Ready-to-Deploy Policies

ScaleOps learns and understands your workload’s behavior and automatically applies the best policy for your workload.

You can also manually select a policy for your workload. The following policies are created by default:

The following are only created if you have a corresponding workload type:

Note: The policies are created in the scaleops-system namespace.


Production

This policy allocates additional capacity to accommodate potential activity spikes and minimize disruptions to ensure consistent workload performance. The workload will be dynamically adjusted to handle unexpected increases in activity.

High-Availability

For workloads that require extra availability guarantees. This policy sizes workloads with additional resources based on a longer history window to account for unexpected spikes in activity.

Recommended for: Infrastructure components such as Kafka, RabbitMQ, databases, etc.

Cost

A cost-effective and dynamic policy suited for non-production environments and workloads.

Batch

For workloads that require a policy with a longer history window to gather detailed insights, including for short-lived and scheduled workloads. Recommendations are based on extended history windows, and optimizations are applied during pod creation.

Recommended for: Batch workloads like jobs, CronJobs, GitLab Runners and other scheduled workloads.

System

For system workloads that require additional availability guarantees, similar to the high-availability policy. It’s important to avoid any workload disruptions. Recommendations are based on an extended history window and high-percentile data. These recommendations are applied only after sufficient data coverage is achieved, and optimizations are not applied during the initial automation phase.

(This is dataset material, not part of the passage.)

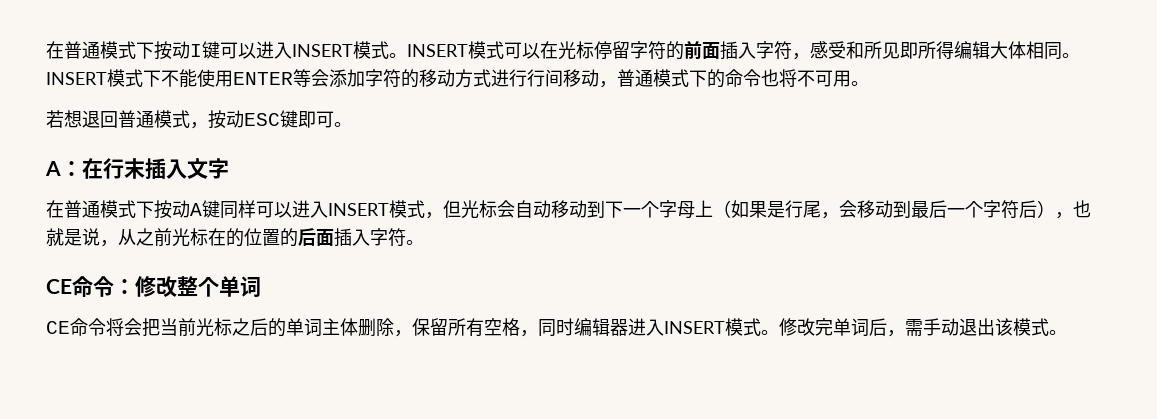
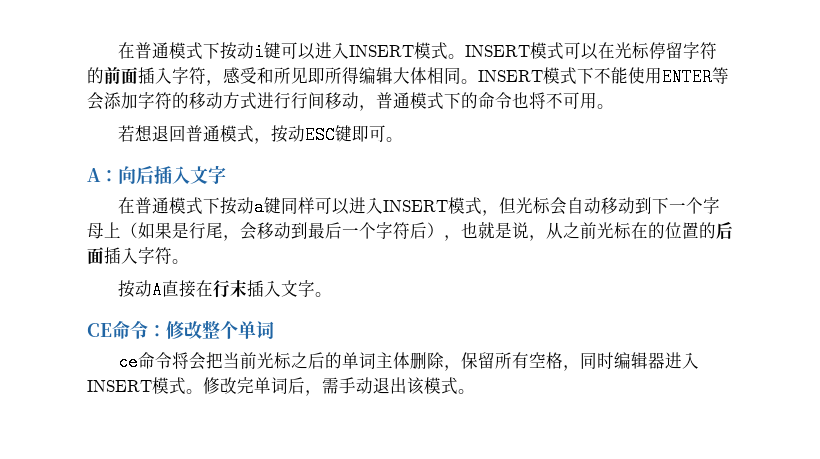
[46,41,202,60] 在普通模式下按动I -> [117,42,264,61] 在普通模式下按动i
[82,158,145,179] 在行末 -> [118,166,154,184] 向后
[190,203,202,216] A -> [253,198,264,216] a
(424, 242) none -> [117,280,332,299] // 按动A直接在行末插入文字。
[46,321,70,334] CE -> [117,353,138,371] ce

Recommended for: kube-system workloads

Weekly-Optimization

For workloads that require optimization for two different time periods, weekdays and weekends. This policy optimizes them based on historical data from the past week, using separate samples for weekdays and weekends.

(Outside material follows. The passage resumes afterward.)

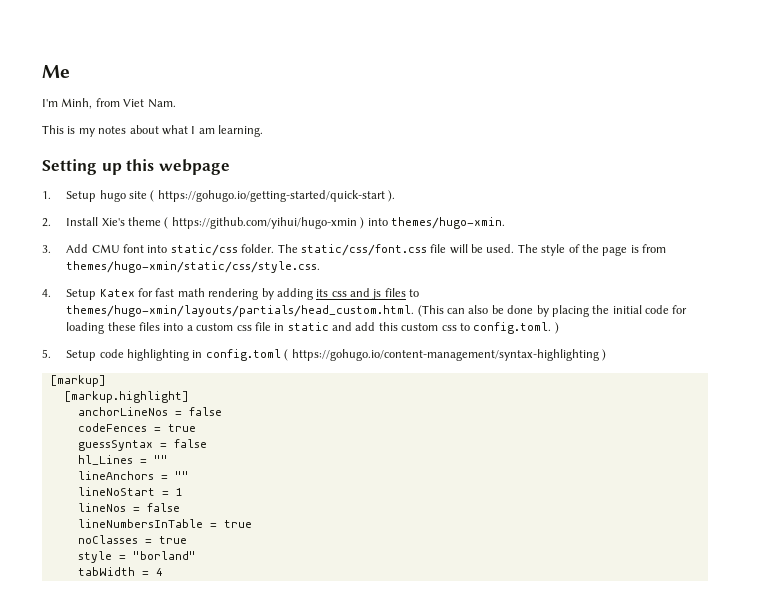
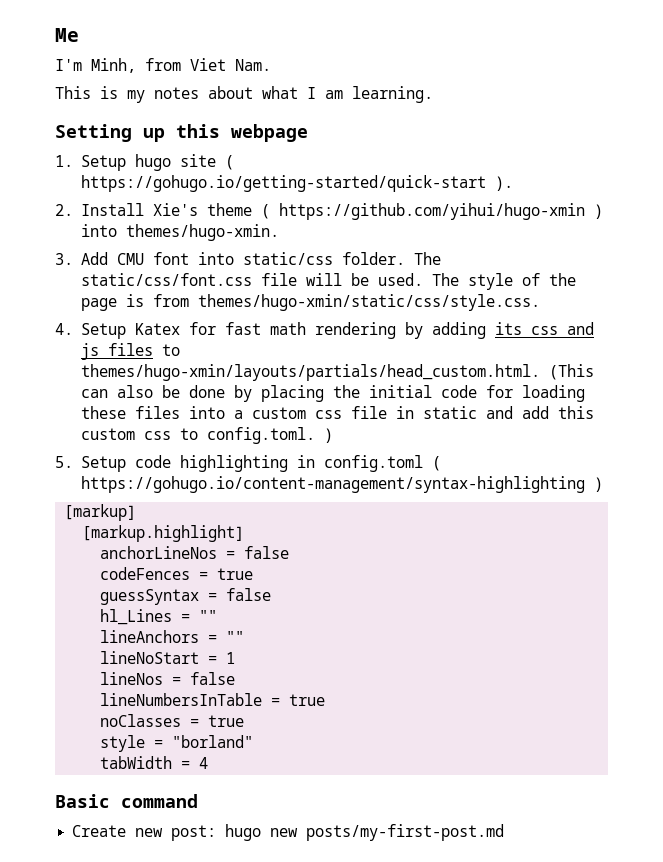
(163, 572) none -> [55,794,198,808] [72,824,505,841] // Basic command // Create new post: hugo new posts/my-first-post.md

Recommended for: Workloads with different usage patterns during weekdays and weekends

Daemonsets

For daemonsets that have large amount of replicas and vary in size.

Recommended for: DaemonSet workloads

Java

A policy optimized for Java workloads that accounts for JVM overhead and startup requirements. ScaleOps automatically detects Java workloads and assigns this policy.

Recommended for: Java applications, Spring Boot services, microservices running on JVM

Prometheus

A policy for Prometheus workloads that require stable performance. Recommendations are based on high-percentile usage (p97) over an extended history window (96h). The policy applies moderate headroom (20%) and defined minimum resource buffers (100m CPU, 500Mi memory) to maintain reliability while avoiding over-provisioning.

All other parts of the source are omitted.